_Task requirements_.
Give the records below again in full, exactly as written, but without any images.

_Supplied entries_.
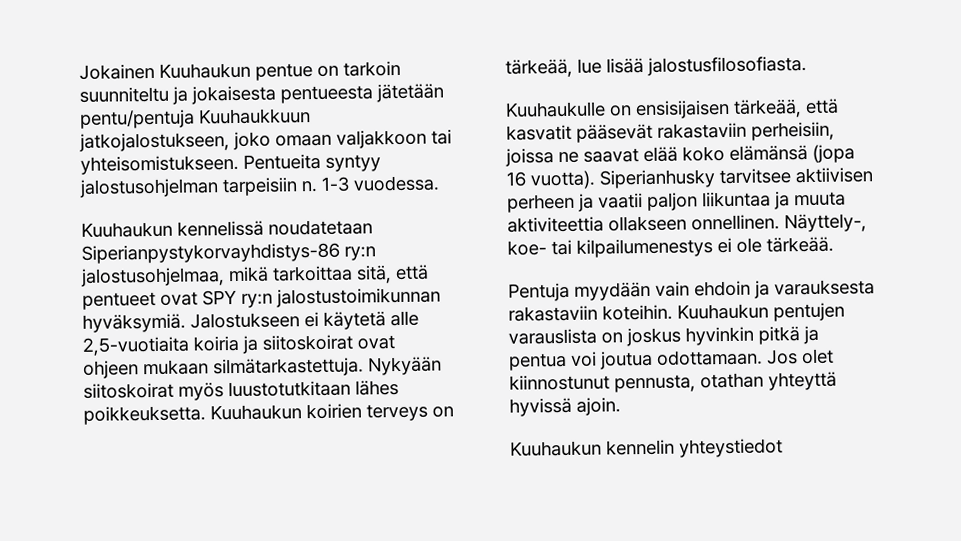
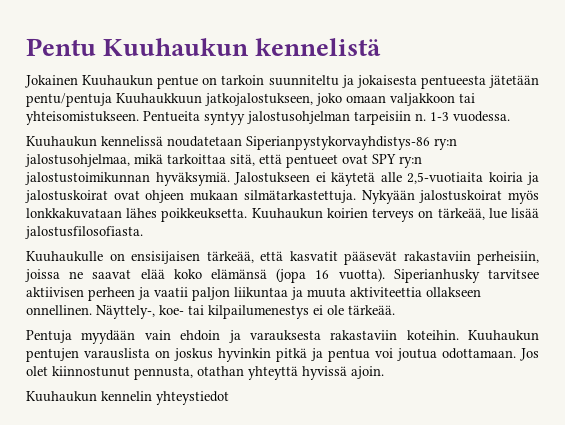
+ Pentu Kuuhaukun kennelistä
- Jalostukseen ei käytetä alle 2,5-vuotiaita koiria ja siitoskoirat ovat ohjeen mukaan silmätarkastettuja.
+ Jalostukseen ei käytetä alle 2,5-vuotiaita koiria ja jalostuskoirat ovat ohjeen mukaan silmätarkastettuja.
- Nykyään siitoskoirat myös luustotutkitaan lähes poikkeuksetta.
+ Nykyään jalostuskoirat myös lonkkakuvataan lähes poikkeuksetta.

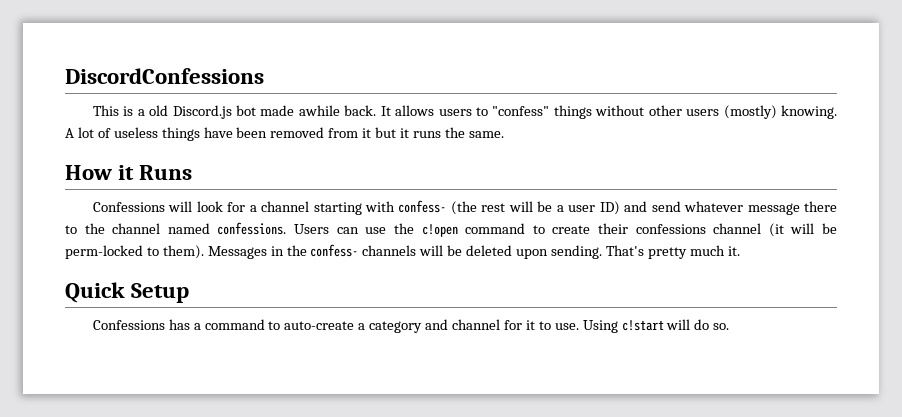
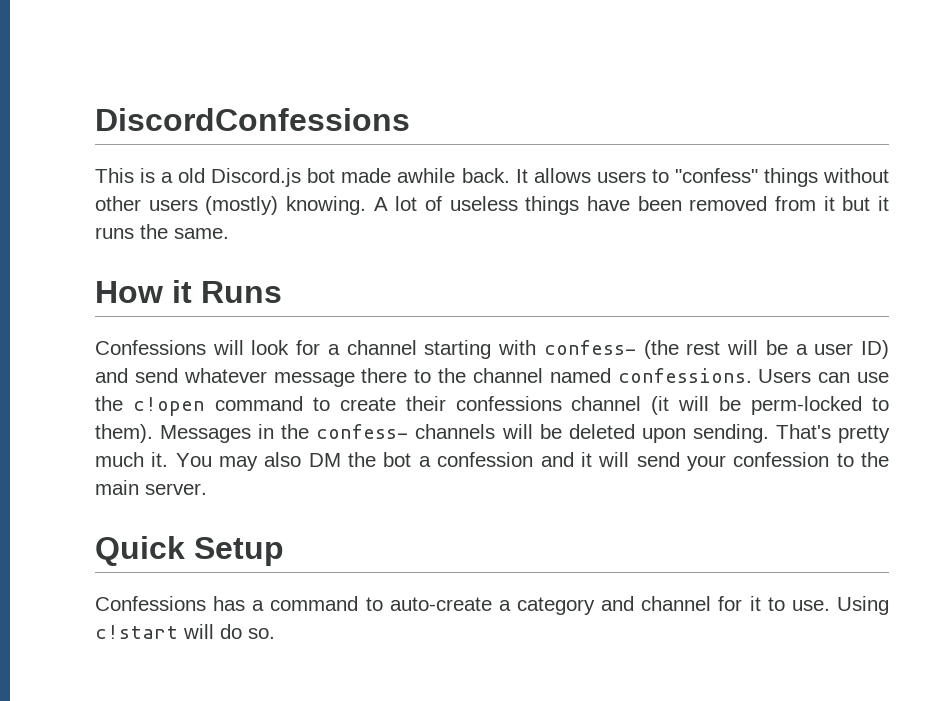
+ You may also DM the bot a confession and it will send your confession to the main server.

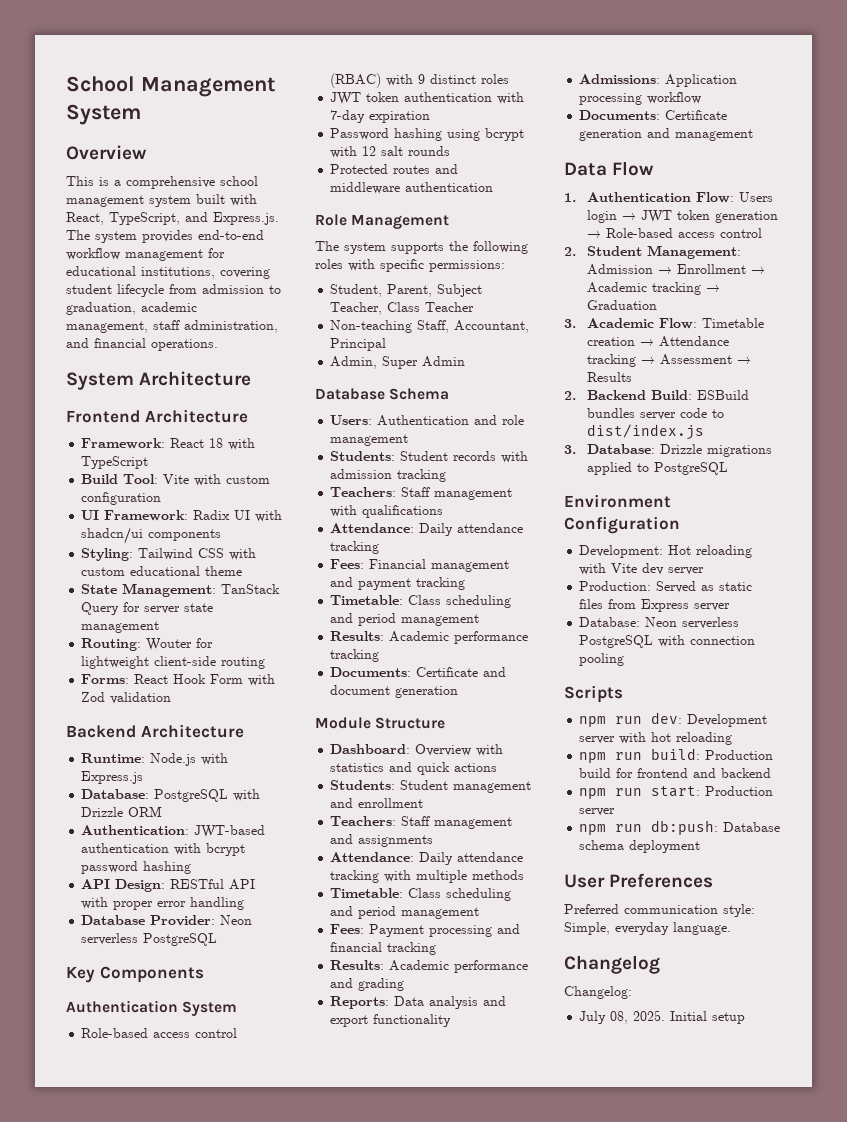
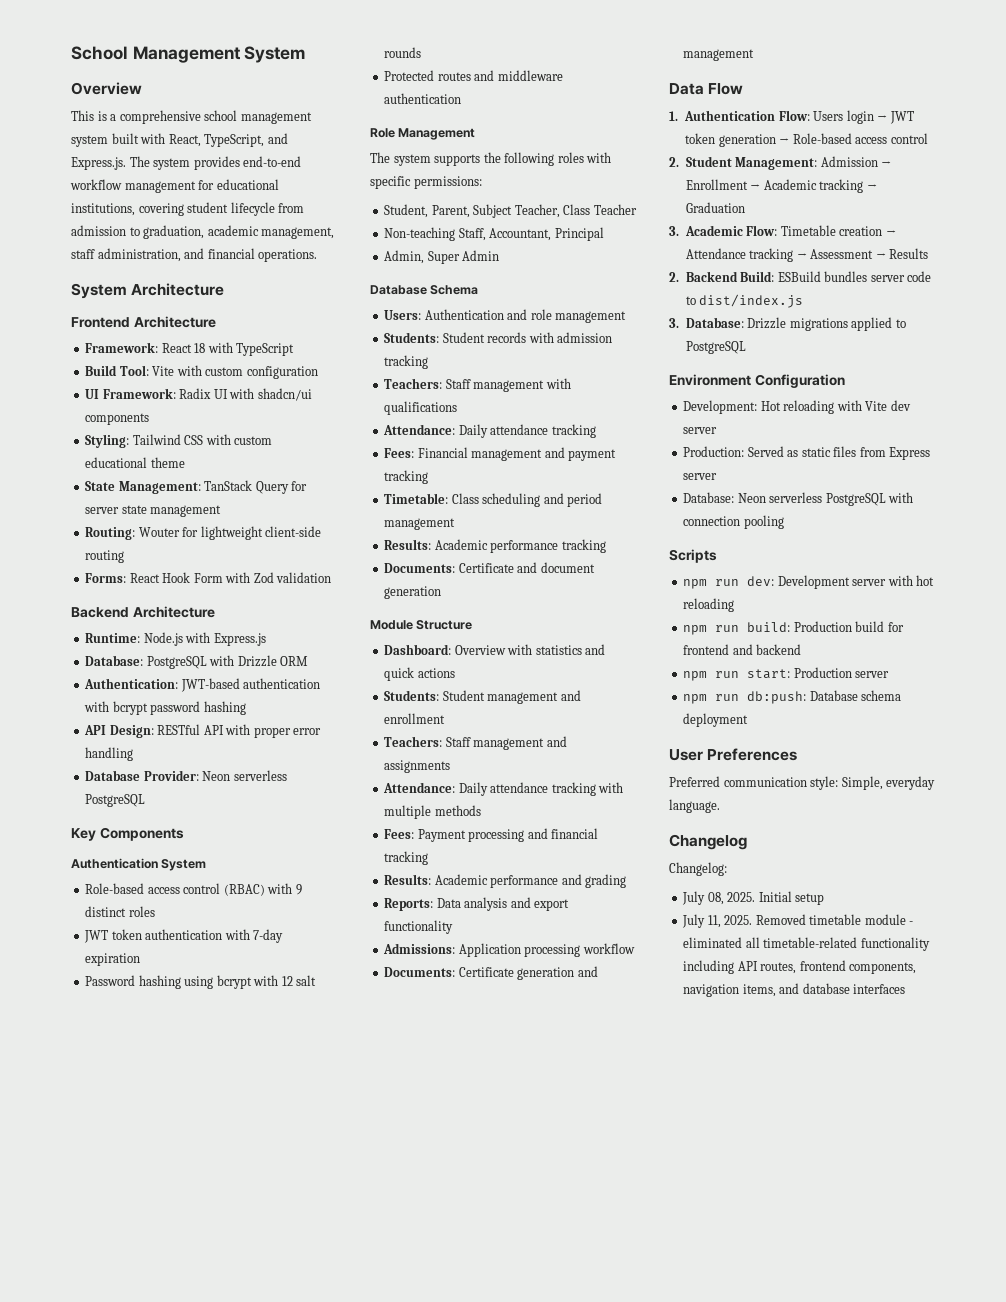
  Attendance: Daily attendance tracking with multiple methods
- Timetable: Class scheduling and period management
+ July 11, 2025. Removed timetable module - eliminated all timetable-related functionality including API routes, frontend components, navigation items, and database interfaces

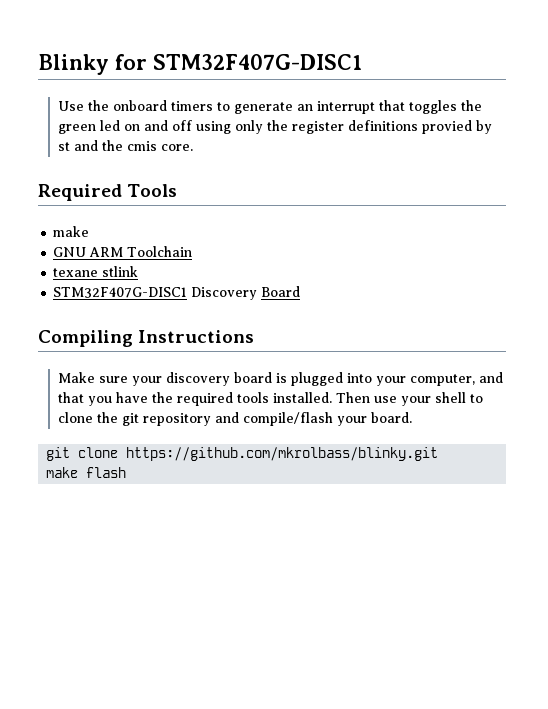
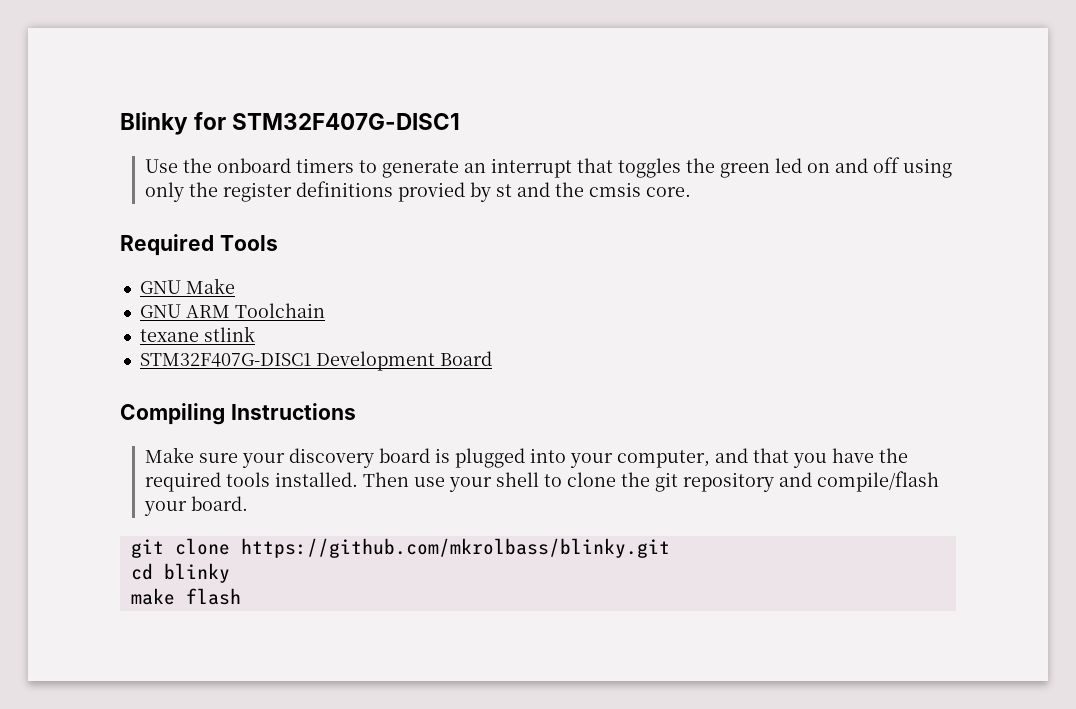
- Use the onboard timers to generate an interrupt that toggles the green led on and off using only the register definitions provied by st and the cmis core.
+ Use the onboard timers to generate an interrupt that toggles the green led on and off using only the register definitions provied by st and the cmsis core.
  Required Tools
- make
+ GNU Make
- STM32F407G-DISC1 Discovery Board
+ STM32F407G-DISC1 Development Board
+ cd blinky

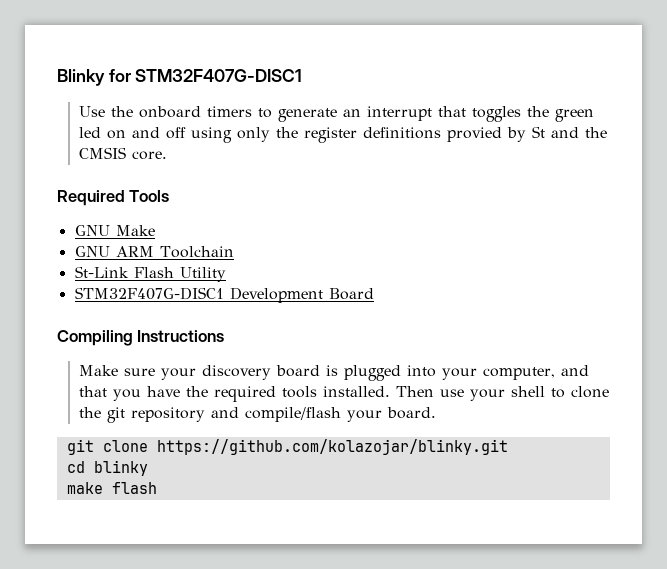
- Use the onboard timers to generate an interrupt that toggles the green led on and off using only the register definitions provied by st and the cmsis core.
+ Use the onboard timers to generate an interrupt that toggles the green led on and off using only the register definitions provied by St and the CMSIS core.
- texane stlink
+ St-Link Flash Utility
- git clone https://github.com/mkrolbass/blinky.git
+ git clone https://github.com/kolazojar/blinky.git

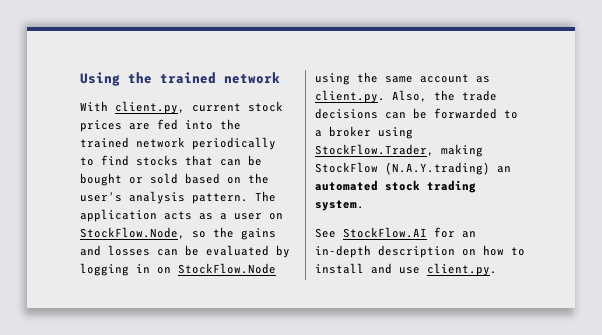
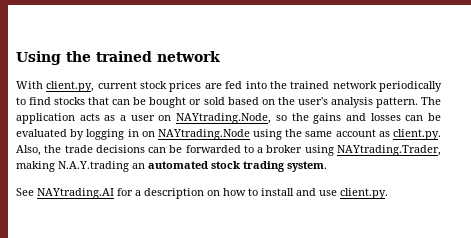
- The application acts as a user on StockFlow.Node, so the gains and losses can be evaluated by logging in on StockFlow.Node using the same account as client.py. Also, the trade decisions can be forwarded to a broker using StockFlow.Trader, making StockFlow (N.A.Y.trading) an automated stock trading system.
+ The application acts as a user on NAYtrading.Node, so the gains and losses can be evaluated by logging in on NAYtrading.Node using the same account as client.py. Also, the trade decisions can be forwarded to a broker using NAYtrading.Trader, making N.A.Y.trading an automated stock trading system.
- See StockFlow.AI for an in-depth description on how to install and use client.py.
+ See NAYtrading.AI for a description on how to install and use client.py.

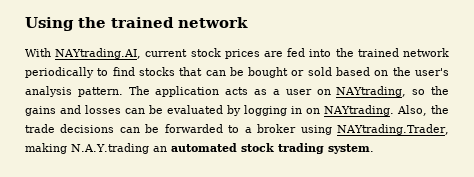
- With client.py, current stock prices are fed into the trained network periodically to find stocks that can be bought or sold based on the user's analysis pattern.
+ With NAYtrading.AI, current stock prices are fed into the trained network periodically to find stocks that can be bought or sold based on the user's analysis pattern.
- The application acts as a user on NAYtrading.Node, so the gains and losses can be evaluated by logging in on NAYtrading.Node using the same account as client.py. Also, the trade decisions can be forwarded to a broker using NAYtrading.Trader, making N.A.Y.trading an automated stock trading system.
+ The application acts as a user on NAYtrading, so the gains and losses can be evaluated by logging in on NAYtrading. Also, the trade decisions can be forwarded to a broker using NAYtrading.Trader, making N.A.Y.trading an automated stock trading system.
- See NAYtrading.AI for a description on how to install and use client.py.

_Task answer_.
+ Pentu Kuuhaukun kennelistä
- Jalostukseen ei käytetä alle 2,5-vuotiaita koiria ja siitoskoirat ovat ohjeen mukaan silmätarkastettuja.
+ Jalostukseen ei käytetä alle 2,5-vuotiaita koiria ja jalostuskoirat ovat ohjeen mukaan silmätarkastettuja.
- Nykyään siitoskoirat myös luustotutkitaan lähes poikkeuksetta.
+ Nykyään jalostuskoirat myös lonkkakuvataan lähes poikkeuksetta.

+ You may also DM the bot a confession and it will send your confession to the main server.

  Attendance: Daily attendance tracking with multiple methods
- Timetable: Class scheduling and period management
+ July 11, 2025. Removed timetable module - eliminated all timetable-related functionality including API routes, frontend components, navigation items, and database interfaces

- Use the onboard timers to generate an interrupt that toggles the green led on and off using only the register definitions provied by st and the cmis core.
+ Use the onboard timers to generate an interrupt that toggles the green led on and off using only the register definitions provied by st and the cmsis core.
  Required Tools
- make
+ GNU Make
- STM32F407G-DISC1 Discovery Board
+ STM32F407G-DISC1 Development Board
+ cd blinky

- Use the onboard timers to generate an interrupt that toggles the green led on and off using only the register definitions provied by st and the cmsis core.
+ Use the onboard timers to generate an interrupt that toggles the green led on and off using only the register definitions provied by St and the CMSIS core.
- texane stlink
+ St-Link Flash Utility
- git clone https://github.com/mkrolbass/blinky.git
+ git clone https://github.com/kolazojar/blinky.git

- The application acts as a user on StockFlow.Node, so the gains and losses can be evaluated by logging in on StockFlow.Node using the same account as client.py. Also, the trade decisions can be forwarded to a broker using StockFlow.Trader, making StockFlow (N.A.Y.trading) an automated stock trading system.
+ The application acts as a user on NAYtrading.Node, so the gains and losses can be evaluated by logging in on NAYtrading.Node using the same account as client.py. Also, the trade decisions can be forwarded to a broker using NAYtrading.Trader, making N.A.Y.trading an automated stock trading system.
- See StockFlow.AI for an in-depth description on how to install and use client.py.
+ See NAYtrading.AI for a description on how to install and use client.py.

- With client.py, current stock prices are fed into the trained network periodically to find stocks that can be bought or sold based on the user's analysis pattern.
+ With NAYtrading.AI, current stock prices are fed into the trained network periodically to find stocks that can be bought or sold based on the user's analysis pattern.
- The application acts as a user on NAYtrading.Node, so the gains and losses can be evaluated by logging in on NAYtrading.Node using the same account as client.py. Also, the trade decisions can be forwarded to a broker using NAYtrading.Trader, making N.A.Y.trading an automated stock trading system.
+ The application acts as a user on NAYtrading, so the gains and losses can be evaluated by logging in on NAYtrading. Also, the trade decisions can be forwarded to a broker using NAYtrading.Trader, making N.A.Y.trading an automated stock trading system.
- See NAYtrading.AI for a description on how to install and use client.py.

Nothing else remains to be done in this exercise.